Best practices published by VISA
As the demand for crypto exchanges grows, so too grows the number and variety of attempts to defraud them. Similar to other existing e-commerce industries, the most common fraud scenarios observed in the crypto space include account takeover, synthetic identity, and first-party fraud. Given the recent volatility in the overall crypto market, there has been a growing concern that volatility could cause buyer’s remorse and increase disputes related to first-party fraud.
Methods used to perpetuate scams
Another area of growing concern related to crypto is its use in scams, which occur when consumers are persuaded to undertake a fraudulent transaction using deception or manipulation. Below are common social engineering methods used to perpetuate scams.
- Email phishing: Email appearing to be from a trusted organization (e.g., a popular brand or bank requesting the victim to click on a link).
- Phone-based phishing (vishing/voice phishing): Actors contact victims through phone calls requesting PII, card numbers, CVV2 codes, or OTP during the call
- Text message phishing (smishing): Exploits SMS or text messages sent to victims that typically contain links to phishing webpages, email addresses, or phone numbers that, when clicked, may automatically open a browser window, email message, or dial a number
- Website phishing/Malicious Advertisements or “Malvertizing”: Leverages the greed factor (“too good to be true”) where illegitimate advertisements, sometimes involving local celebrities or reputed individuals without consent, promise high investment returns simply to obtain PII or card data.
- SIM swap: Type of account takeover scam, when the attacker contacts a mobile provider and tricks the telco’s staff into changing a victim’s phone number to an attacker-controlled SIM card, enabling the attacker to reset passwords and gain access to PII, email service, financial account information, or crypto trading systems.
What does that mean for crypto merchants and the industry alike?
Merchants should be more than ever attuned to anomalous behaviour during customer acquisition, as well as the payment authorization/transactional phases. It’s important to expand risk evaluations to all customer interactions and have the ability to intercept and prevent fraudulent activity as it unfolds.

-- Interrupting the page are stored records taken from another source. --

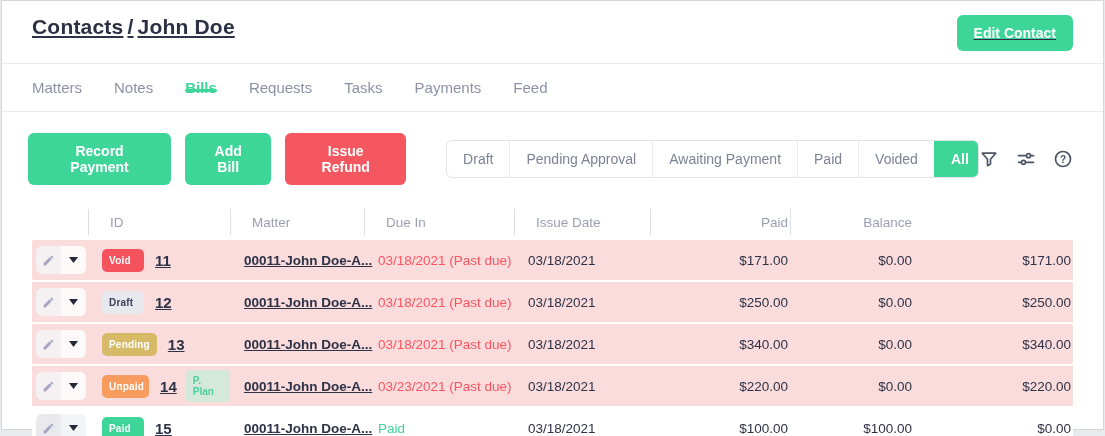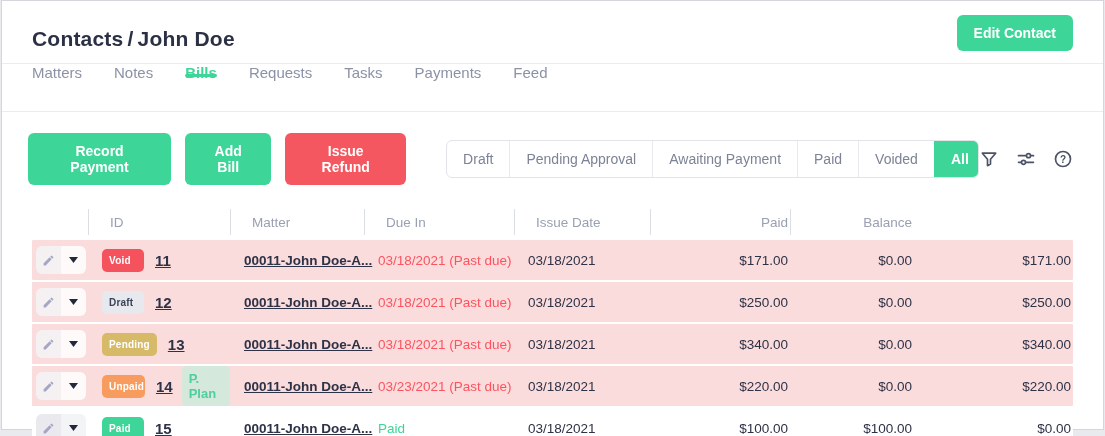"Contacts / John Doe" .hdr { align-items: flex-end -> flex-start; text-decoration: none -> underline }
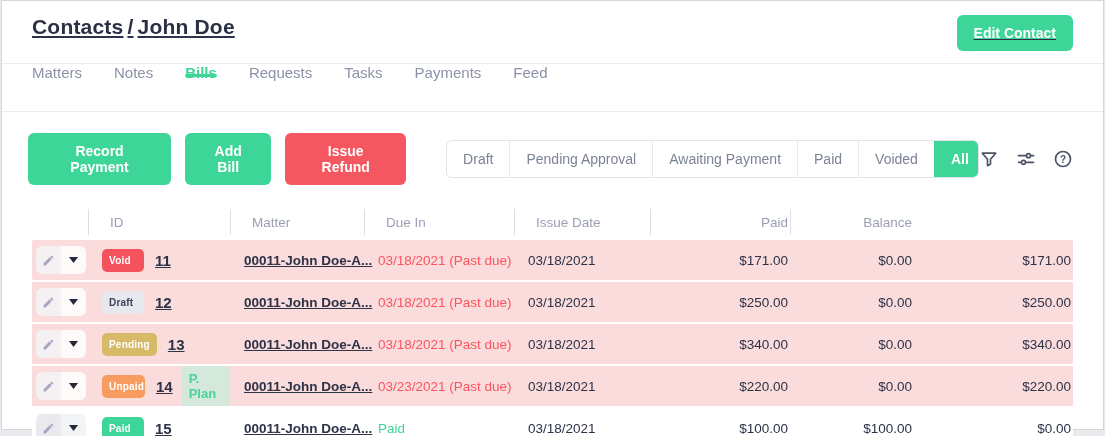"Matters" .tabs { align-items: flex-start -> center }
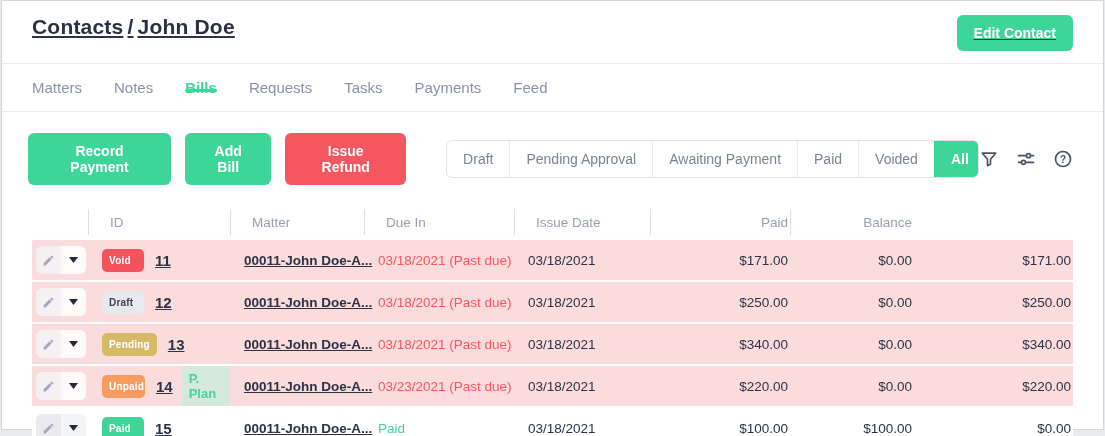"P. Plan" .plan-badge { font-size: 13px -> 10px }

Crypto fraud management strategy
Below, merchants might find additional tactics effective in establishing a layered crypto fraud management strategy, while common core features include:
- Account Takeover behavioral tools designed to identify anomalous account activity
- Two-factor authentication for account changes, password resets, payment credential changes, or as a step-up during behavioral anomalies
- Robust device profiling/fingerprinting capabilities, GeoIP tracking during account creation, and credential onboarding
- Know Your Customer (KYC) and identity tools to authenticate and validate user identities
- Volume and velocity controls – elevate perceived risk as events increase in frequency by key indexes such as account creation attempts by session, device fingerprint, or IP; account modification and password resets; geographic disparities during requests; credential onboarding (while paying special attention to a number of unique credentials and failed onboarding attempts); unnecessarily distributed purchase activity over time or across payment credentials (low volume, high transaction count)
- Artificial intelligence and machine learning-based fraud scoring
- Deployment of negative listing capabilities to ensure devices, identities, IPs, and other attributes associated with prior fraudulent activity can be blocked in real-time (often part of a fraud management solution).
- Targeted use of reCAPTCHA during anomalous velocity deltas
- Leverage behavioral analytic tools along all points of the cardholder experience to identify anomalous or potentially scripted behaviors (e.g., bots, macros, unusual copy/paste form fills, etc.)
Needless to say, merchants should consider augmenting these core capabilities with additional layers of protection to ensure their approach does not sacrifice legitimate payment acceptance. By employing a nuanced, diversified, and layered solution set, crypto merchants will be better equipped to grow their businesses responsibly and sustainably to the benefit of all stakeholders in the payment ecosystem.